AbstractThe ECOsystem Spaceborne Thermal Radiometer Experiment on Space Station (ECOSTRESS) was launched to the International Space Station on 29 June 2018 by the National Aeronautics and Space Administration (NASA). The primary science focus of ECOSTRESS is centered on evapotranspiration (ET), which is produced as Level‐3 (L3) latent heat flux (LE) data products.

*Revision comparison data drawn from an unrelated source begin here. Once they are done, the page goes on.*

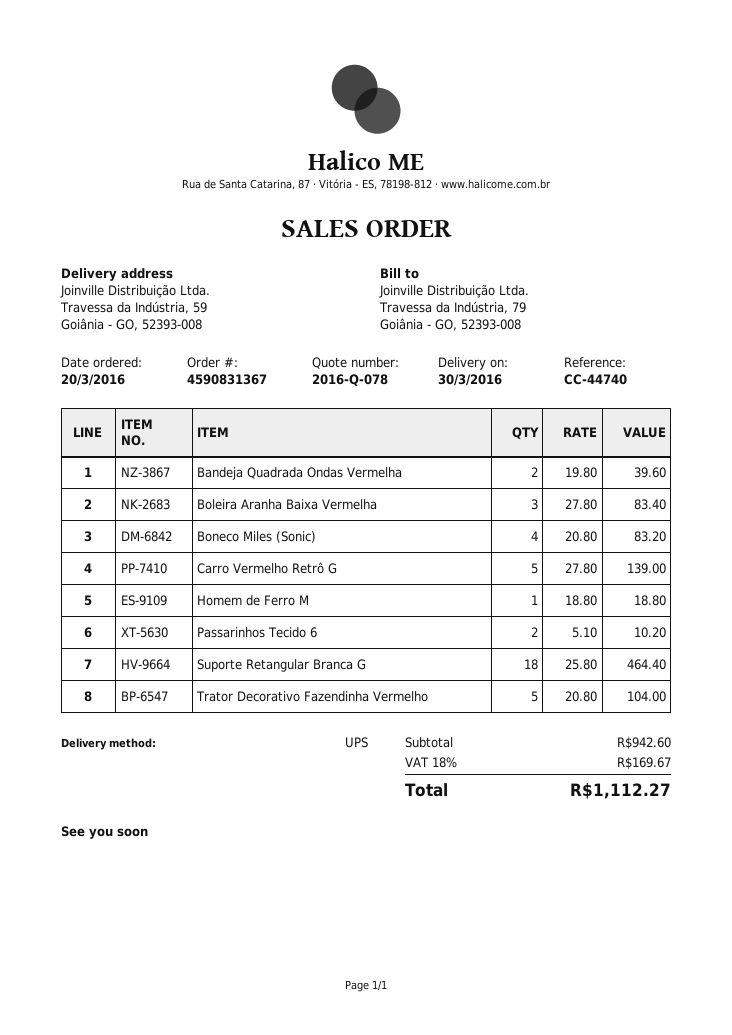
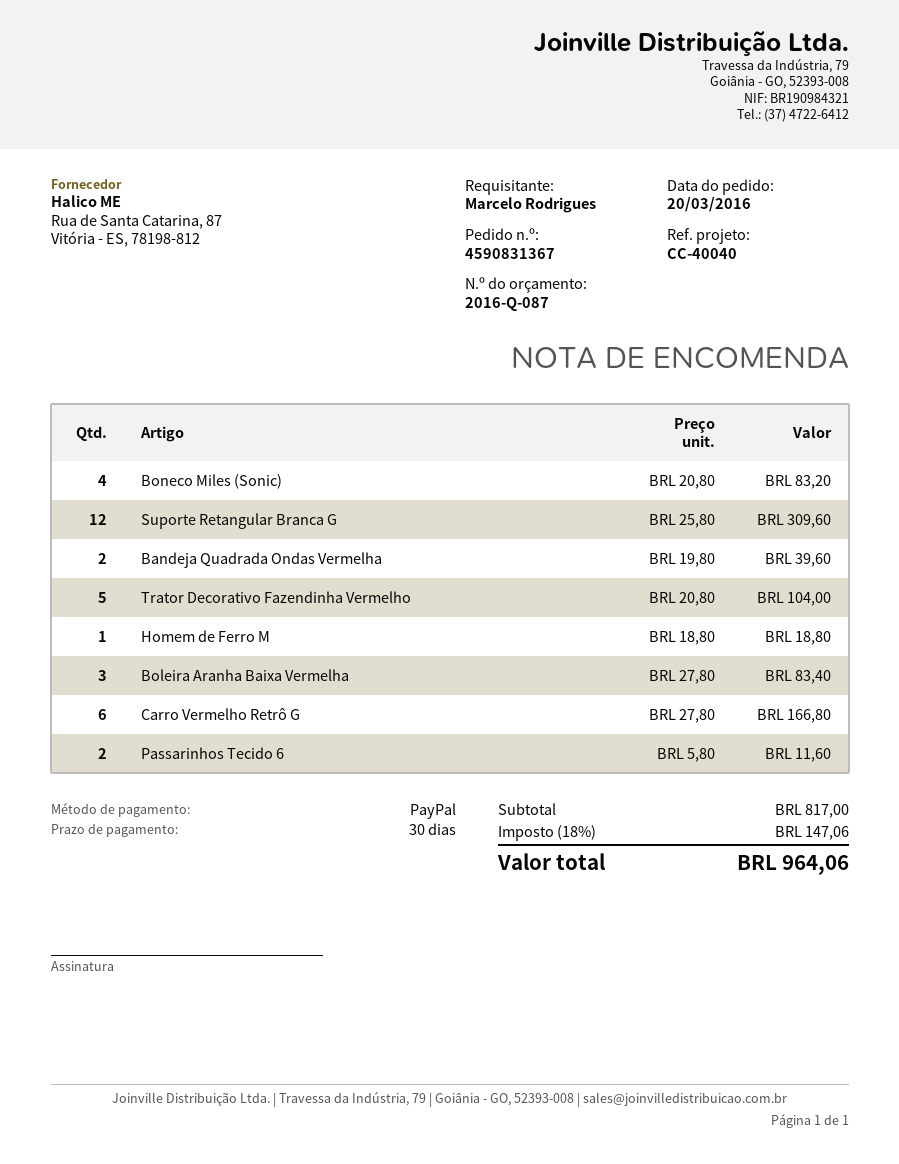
quote number: 2016-Q-078 -> 2016-Q-087
reference: CC-44740 -> CC-40040
Carro Vermelho Retrô G: 5 x 27.80 = 139.00 -> 6 x 27.80 = 166.80
Passarinhos Tecido 6: 2 x 5.10 = 10.20 -> 2 x 5.80 = 11.60
Suporte Retangular Branca G: 18 x 25.80 = 464.40 -> 12 x 25.80 = 309.60
subtotal: 942.60 -> 817.00
tax: 18% = 169.67 -> 18% = 147.06
total: 1112.27 -> 964.06

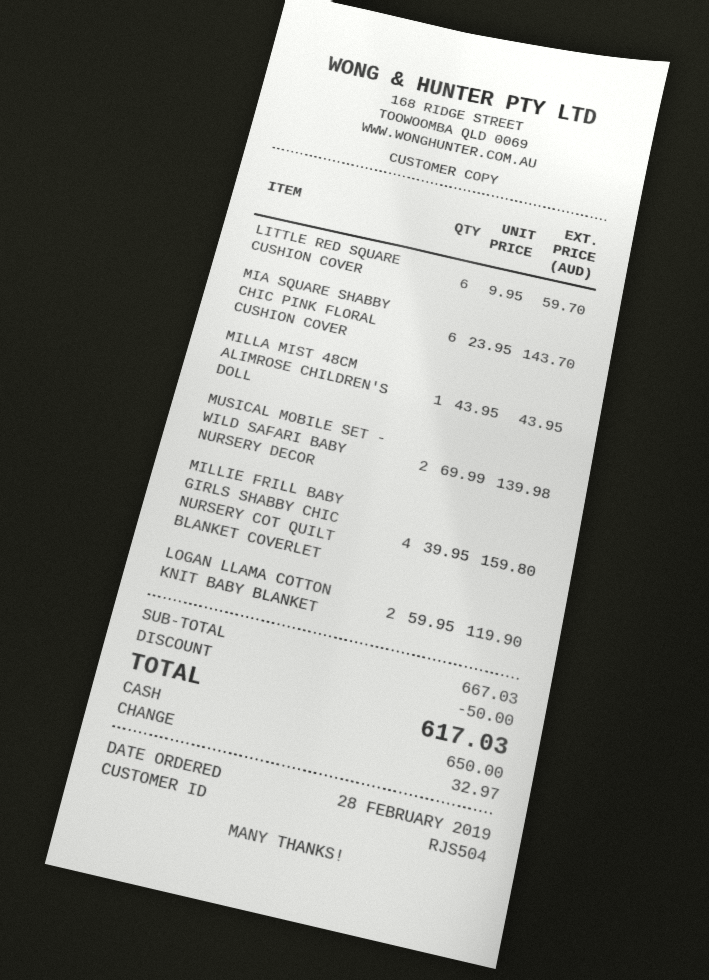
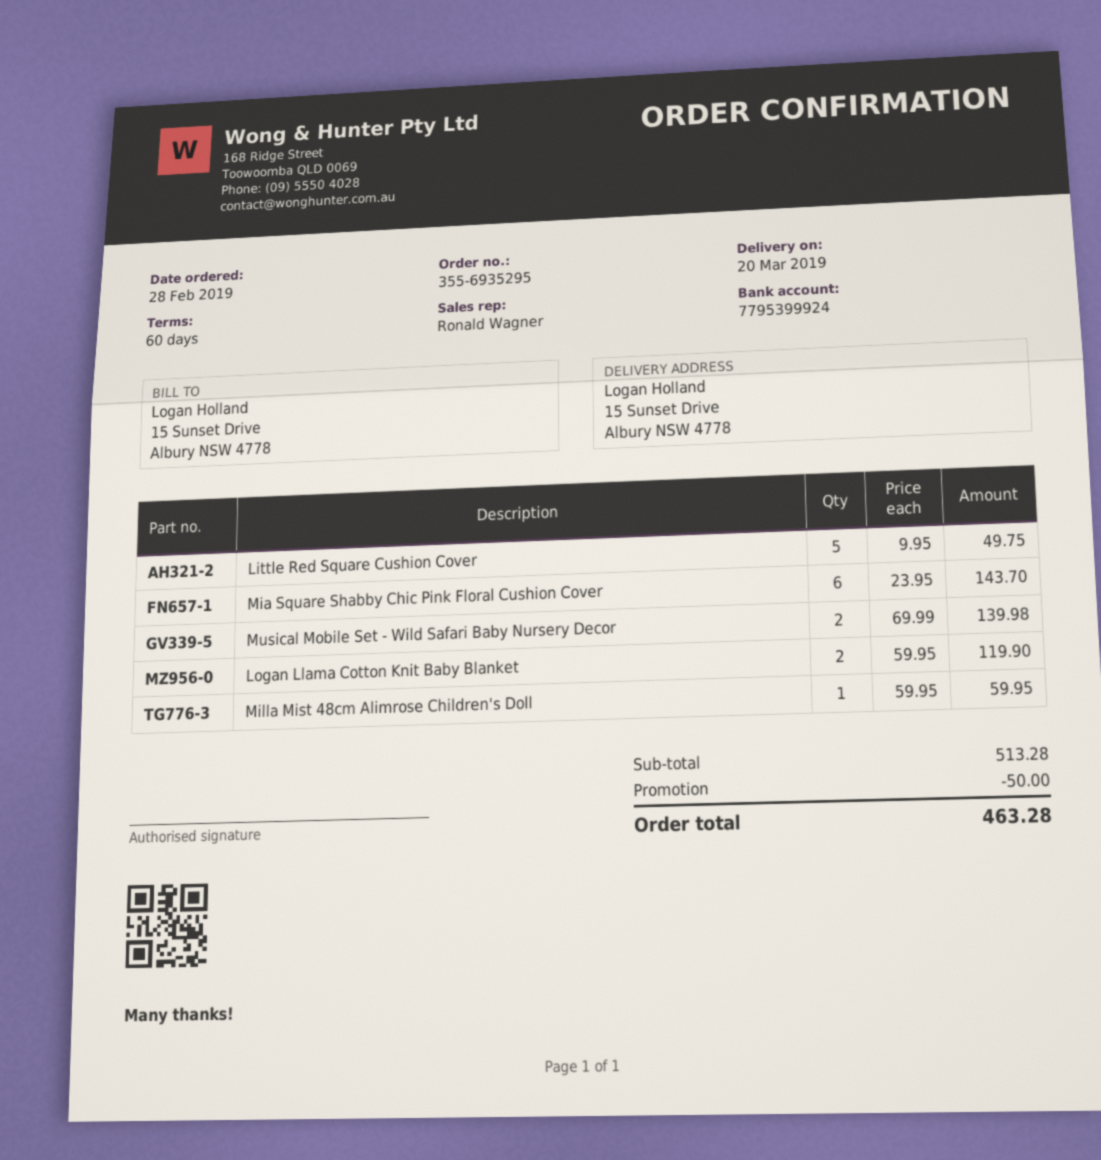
LITTLE RED SQUARE CUSHION COVER: 6 x 9.95 = 59.70 -> 5 x 9.95 = 49.75
MILLA MIST 48CM ALIMROSE CHILDREN'S DOLL: 1 x 43.95 = 43.95 -> 1 x 59.95 = 59.95
MILLIE FRILL BABY GIRLS SHABBY CHIC NURSERY COT QUILT BLANKET COVERLET: 4 x 39.95 = 159.80 -> none
subtotal: 667.03 -> 513.28
total: 617.03 -> 463.28

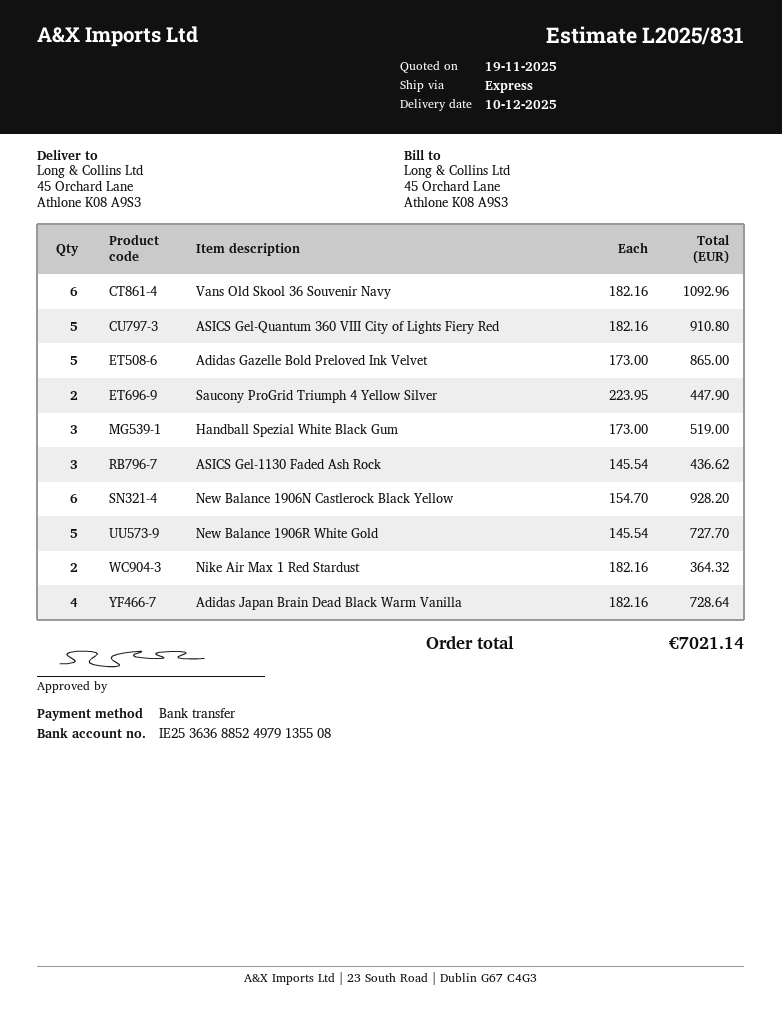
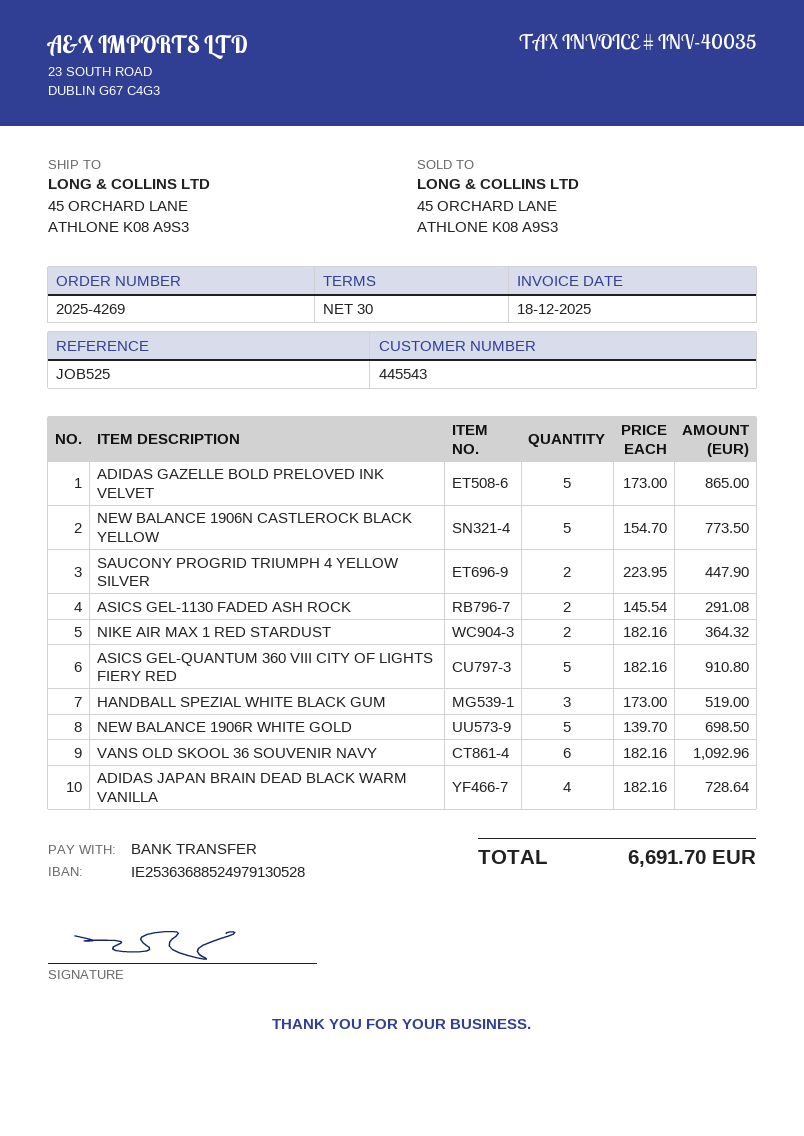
bank account: IE25363688524979135508 -> IE25363688524979130528
ASICS Gel-1130 Faded Ash Rock: 3 x 145.54 = 436.62 -> 2 x 145.54 = 291.08
New Balance 1906N Castlerock Black Yellow: 6 x 154.70 = 928.20 -> 5 x 154.70 = 773.50
New Balance 1906R White Gold: 5 x 145.54 = 727.70 -> 5 x 139.70 = 698.50
total: 7021.14 -> 6691.70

These data are generated from the Level‐2 land surface temperature and emissivity product (L2_LSTE), in conjunction with ancillary surface and atmospheric data. Here, we provide the first validation (Stage 1, preliminary) of the global ECOSTRESS clear‐sky ET product (L3_ET_PT‐JPL, Version 6.0) against LE measurements at 82 eddy covariance sites around the world. Overall, the ECOSTRESS ET product performs well against the site measurements (clear‐sky instantaneous/time of overpass: r2 = 0.88; overall bias = 8%; normalized root‐mean‐square error, RMSE = 6%). ET uncertainty was generally consistent across climate zones, biome types, and times of day (ECOSTRESS samples the diurnal cycle), though temperate sites are overrepresented. The 70‐m‐high spatial resolution of ECOSTRESS improved correlations by 85%, and RMSE by 62%, relative to 1‐km pixels. This paper serves as a reference for the ECOSTRESS L3 ET accuracy and Stage 1 validation status for subsequent science that follows using these data.

Highlights

  • Remote sensing of evapotranspiration (ET) has advanced substantially over the past few decades (Fisher et al, 2017)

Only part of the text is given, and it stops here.